In [1]:
import gensim
import pandas as pd
import spacy
import numpy as np
from wefe.word_embedding_model import WordEmbeddingModel
from wefe.metrics import RIPA
from wefe.query import Query
import re
from gensim.models import KeyedVectors


In [None]:
embeddings_file = "/Users/matthijstentije/University/MSc_Data-Science/Thesis/MSc_Data_Science_Thesis/data/numberbatch-19.08.txt.gz"
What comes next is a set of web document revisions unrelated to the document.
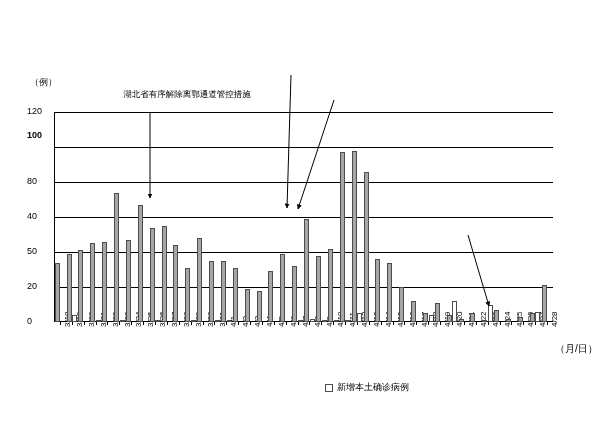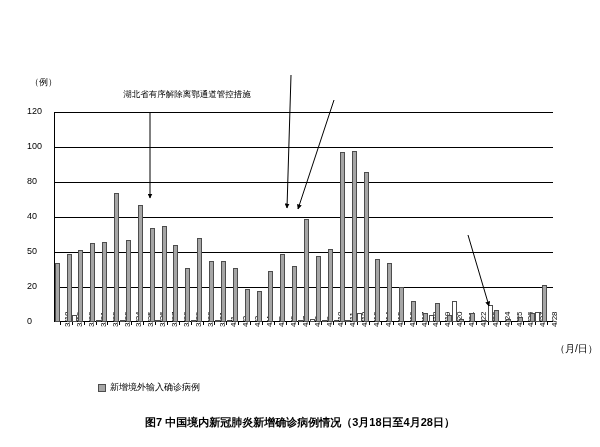"100" div.ytick { font-weight: none -> bold; top: 141px -> 130px }
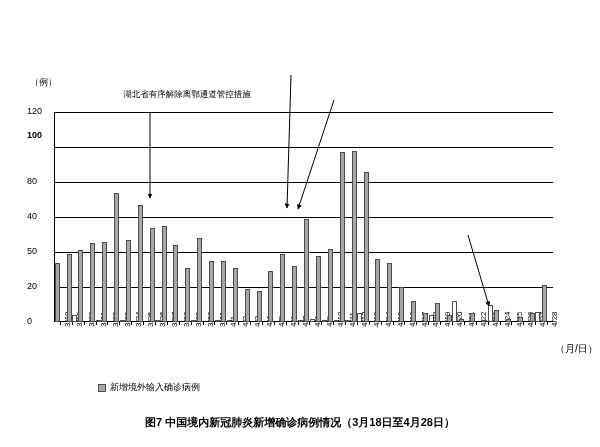"新增境外输入确诊病例" div.legend { html: <div> <span></span> <span>新增境外输入确诊病例</span> </div> -> none }
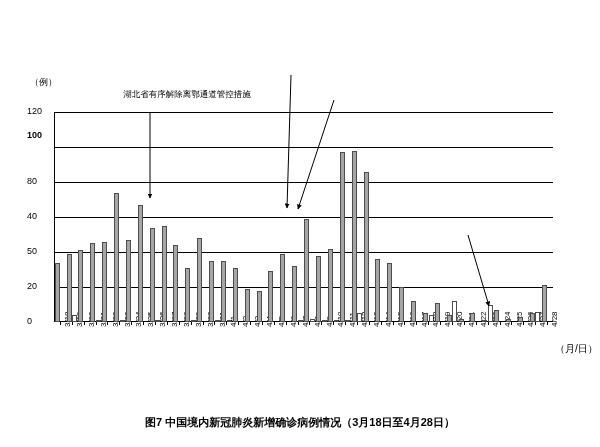"新增本土确诊病例" div.legend { html: none -> <div> <span></span> <span>新增本土确诊病例</span> </div> }
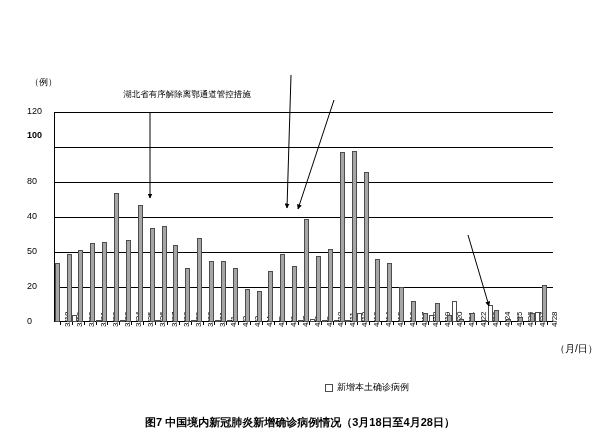"图7 中国境内新冠肺炎新增确诊病例情况（3月18日至4月28日）" div.caption { html: <div>图7 中国境内新冠肺炎新增确诊病例情况（3月18日至4月28日）</div> -> none }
print("Loading Numberbatch embeddings...")
original_model = gensim.models.KeyedVectors.load_word2vec_format(embeddings_file, binary=False)
print("Embeddings loaded!")

# Clean Tokens
def further_clean(token):
    token = token.replace('#', '').replace('_', ' ')
    token = re.sub(r'^\d+\s*', '', token)
    token = re.sub(r'\d+', '', token)
    token = token.strip(".,;:!?\"'")
    token = re.sub(r'\s+', ' ', token)
    token = token.strip()
    return token

# Filter en schoon Nederlandse tokens
prefix = '/c/nl/'
cleaned_words = {}
for word in original_model.index_to_key:
    if word.startswith(prefix):
        clean_word = further_clean(word[len(prefix):])
        if clean_word and len(clean_word) > 1 and not re.match(r'^[A-Za-z]\s', clean_word):
            # Gebruik alleen woorden die nog niet in de dictionary zitten
            if clean_word not in cleaned_words:
                cleaned_words[clean_word] = original_model[word]

print(f"Number of unique NL tokens: {len(cleaned_words)}")

# Maak een nieuw KeyedVectors-model aan
vector_size = original_model.vector_size
nl_model = KeyedVectors(vector_size=vector_size)

# Voeg de opgeschoonde Nederlandse vectors toe
for word, vec in cleaned_words.items():
    nl_model.add_vector(word, vec)

print(f"Clean model with number of {len(nl_model.index_to_key)} tokens!")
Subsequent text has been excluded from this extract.